For this exercise, write out exactly the lines of the material from the one containing "box-shadow: 0 2px 6px rgba(0,0,0,0.18);" through the end, both ends included, and nothing more.

Record extracts.
Start of Block

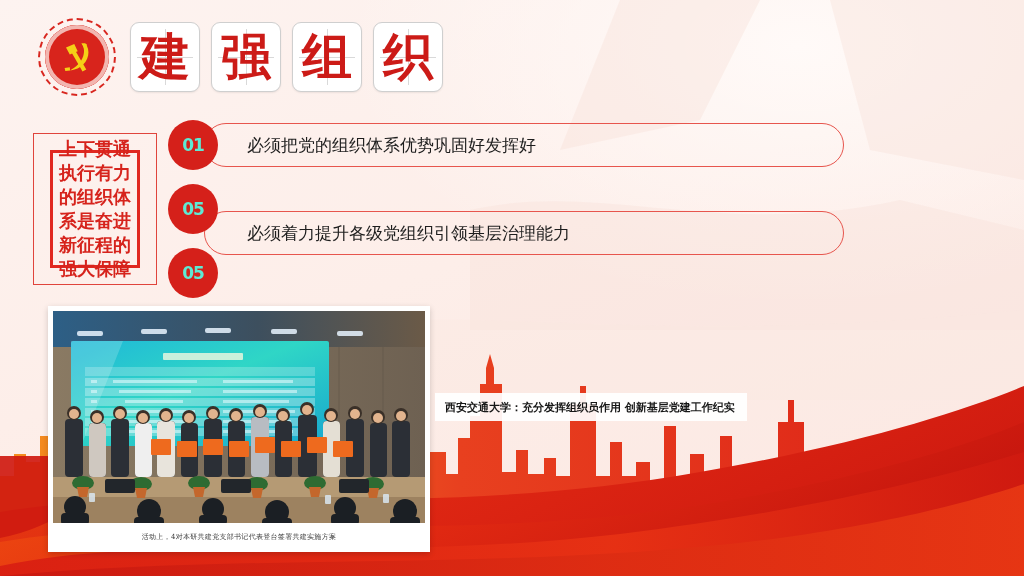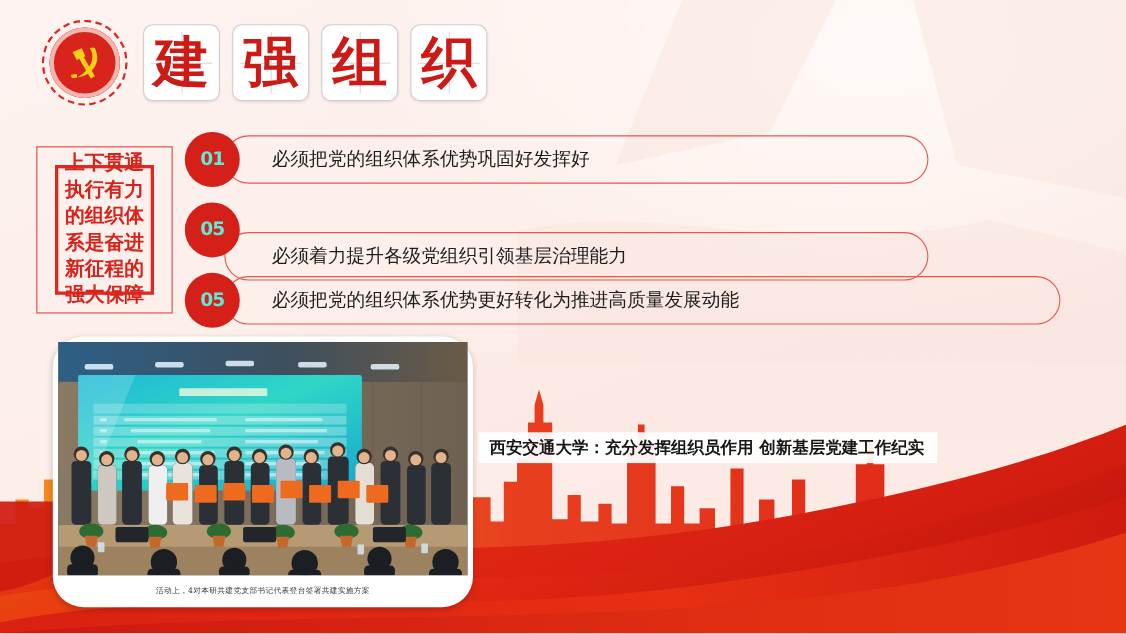--- a/index.html
+++ b/index.html
@@ -264,9 +264,6 @@
     </div>
 
     <div class="list-row row-3">
-      <div class="pill">
-        <span class="pill-text">必须把党的组织体系优势更好转化为推进高质量发展动能</span>
-      </div>
       <div class="badge">05</div>
     </div>
   </div>

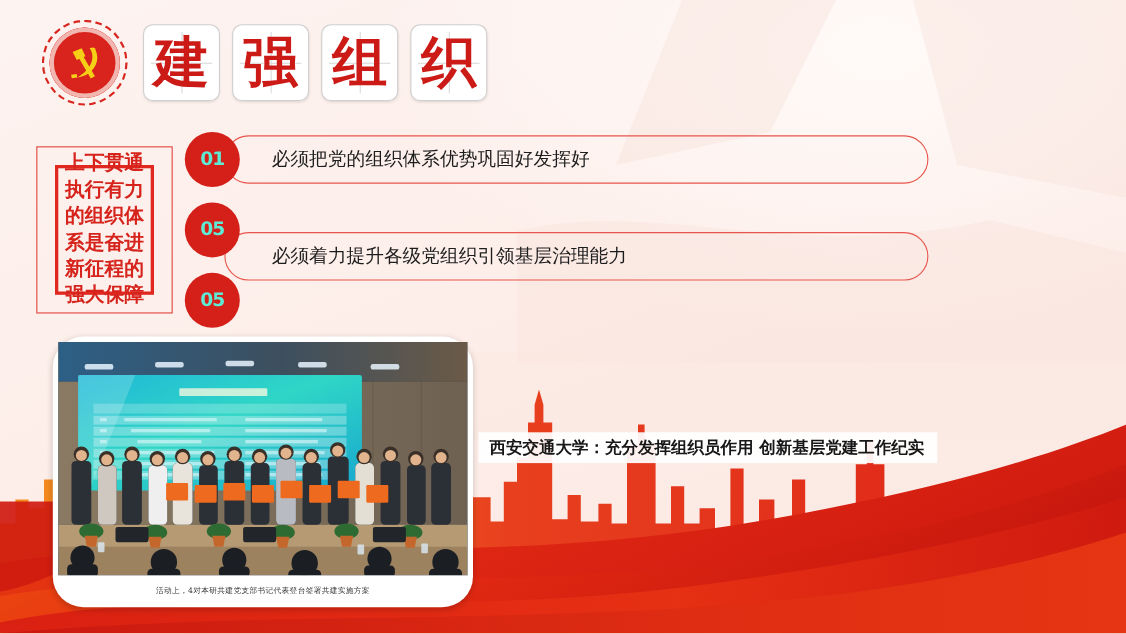--- a/index.html
+++ b/index.html
@@ -184,7 +184,7 @@
   }
   .news-band span {
     font-family: "DejaVu Sans", "Liberation Sans", sans-serif;
-    font-size: 15px;
+    font-size: 11px;
     font-weight: 700;
     color: #171717;
     white-space: nowrap;

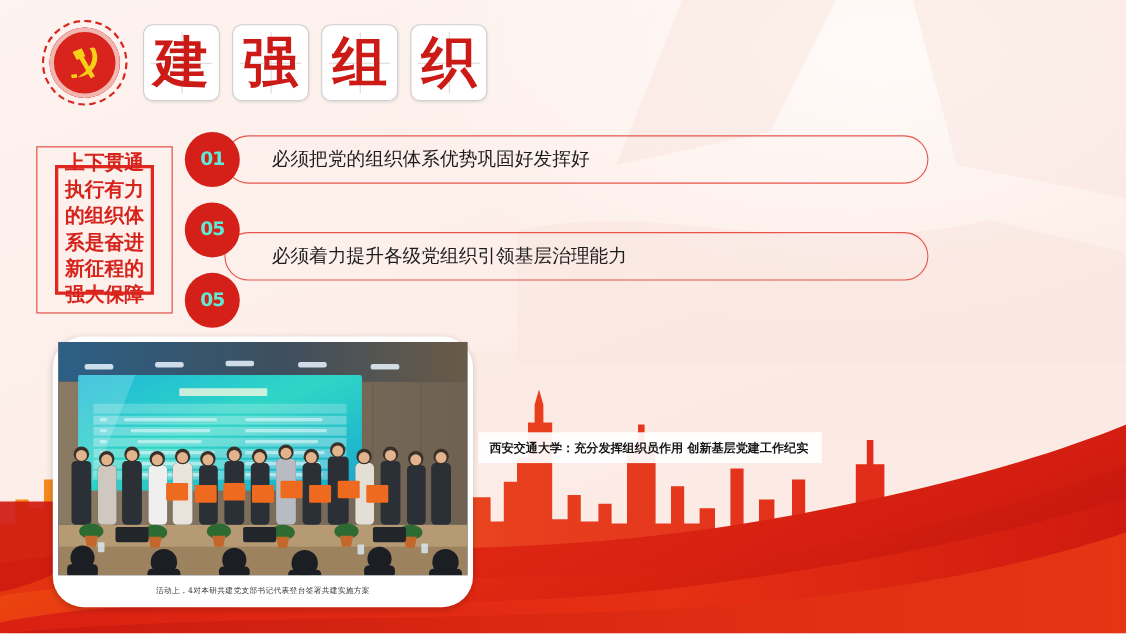--- a/index.html
+++ b/index.html
@@ -155,7 +155,6 @@
     background: #ffffff;
     padding: 5px 5px 0 5px;
     box-shadow: 0 2px 6px rgba(0,0,0,0.18);
-    border-radius: 28px;
   }
   .photo {
     position: relative;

End of Block

Solution.
     box-shadow: 0 2px 6px rgba(0,0,0,0.18);
-    border-radius: 28px;
   }
   .photo {
     position: relative;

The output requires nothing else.